Computational Resources In addition to the sheer amount of debugging that went into the construction of these models, we had to be very careful in our model design because our computational resources are limited and LSTMs are notoriously difficult to train on a local device. Thankfully, we had powerful GPUs that sped up the process, but on an industrial scale we would use AWS GPU or TPU farms for training to drastically reduce time spent training. Thus, dealing with our technological limitations was another challenge for this project specifically.

Reflection

How the Project Turned Out We believe we have some solid groundwork done in terms of moving forward to creating a successful Deep Learning Model that can predict stock prices. Our current work with CNN-LSTMs is encouraging. In addition to showing that the addition of feature extraction with a CNN improves model efficacy, thus confirming the conclusions of the authors of “A CNN-LSTM-Based Model to Forecast Stock Prices.” Although predicting the direction of the next Open price or Close price with 51% or 52% accuracy does not seem like much, over long periods of time such a strategy has the potential to result in many profitable trades that could outweigh transaction costs and losing trades.

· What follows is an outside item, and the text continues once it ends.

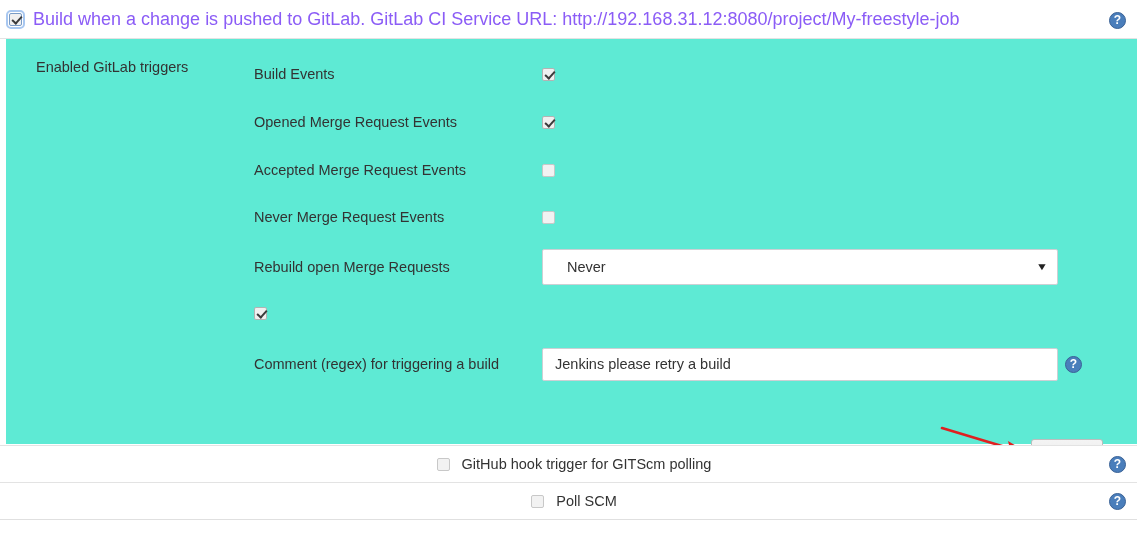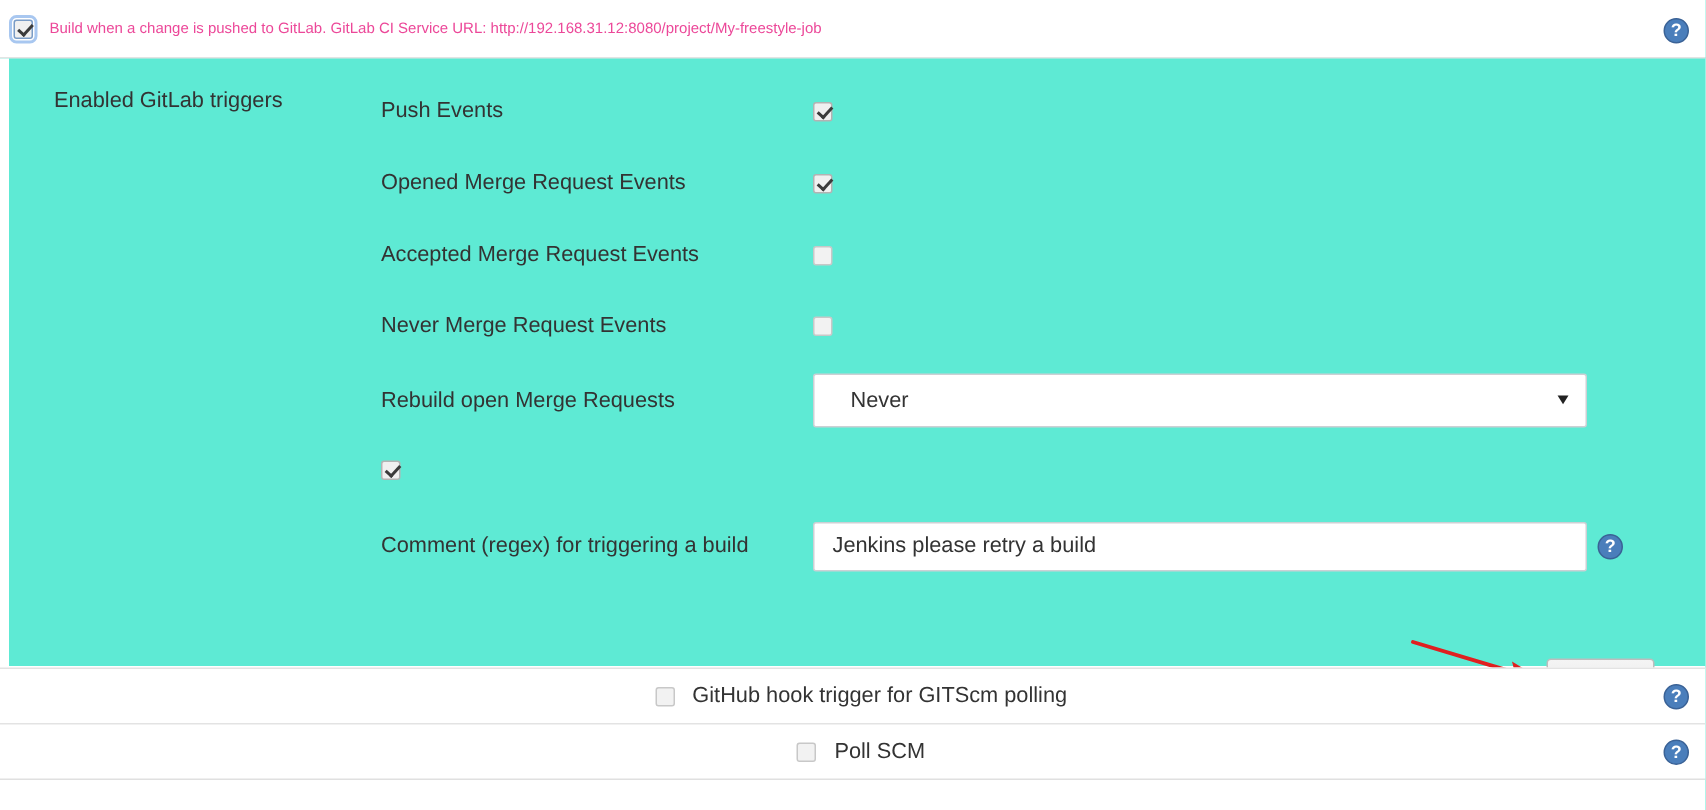"Build when a change is" .top-label { color: #ec4899 -> #8b5cf6; font-size: 10px -> 18px }
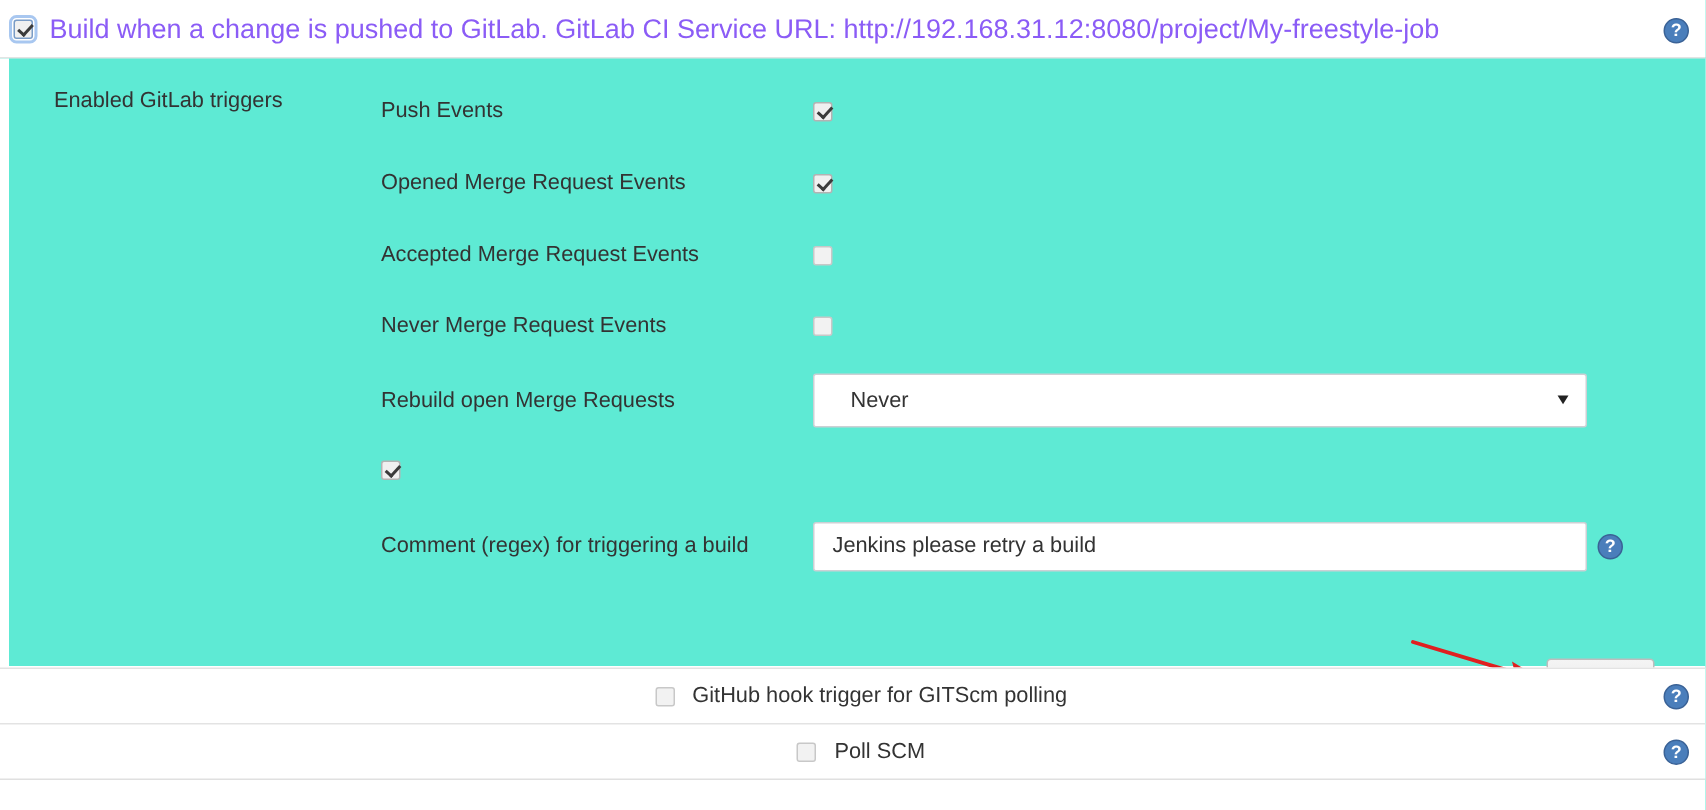"Push Events" span.row-label { text: Push -> Build }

Model Results vs. Expectations In general, we were pleased with the results of the CNN-LSTM Model and its improvement in performance against the LSTM Only Model. Initial tests solely using Close price showed us that it was possible to predict the direction of price with some level of accuracy better than randomly guessing, thus we expected our model to improve when taking into account the Open, High, and Low prices in addition to the Close price, since there is much to learn from these values and their relations each day.

Pivots and Things We Would Have Done Differently During the course of our project, we had to pivot immensely. Although we drew a lot from the experience of attempting to implement the first paper we considered, “Deep Learning for Price Movement Prediction Using Convolutional Neural Network and Long Short-Term Memory”, we ultimately chose to focus on the model architecture in “A CNN-LSTM-Based Model to Forecast Stock Prices” because of its emphasis on candle prediction and clearer model structure. This allowed us to pivot and implement a powerful CNN-LSTM model. In hindsight, we should have pivoted much earlier in the process, but were able to implement a meaningful model with meaningful results in line with the authors.

Future Improvements Current implementation does not consider the order of the High and Low prices. It may be relevant to learn how the Open and Close are affected by the order of the High and Low price for a given day’s candle. We wonder if including transformers and which of these events comes first may improve the model’s ability to predict future recurring intraday price movements.

Takeaways After this project, we have a much bigger appreciation for how hard it can be to extend deep learning to other fields, such as finance. We would not have necessarily thought of trying to use LSTMs ability to store both long and short term memory to predict prices without extensive research from existing papers. Moreover, a big takeaway was that these Deep Learning techniques and models seem to have great potential for financial applications such as algorithmic trading. However, careful thought must be taken in the model creation process and we must consider the lessons learned from previous modeling architectures. The biggest lesson learned from the CNN-LSTM models was that the predictions generated may not be consistent within our context of the High price being greater than the Low price, thus hindering our ability to predict each metric in a way consistent with reality. Thus, it may be best to predict these metrics independently and only predict one of them at a time, as compared to all at once.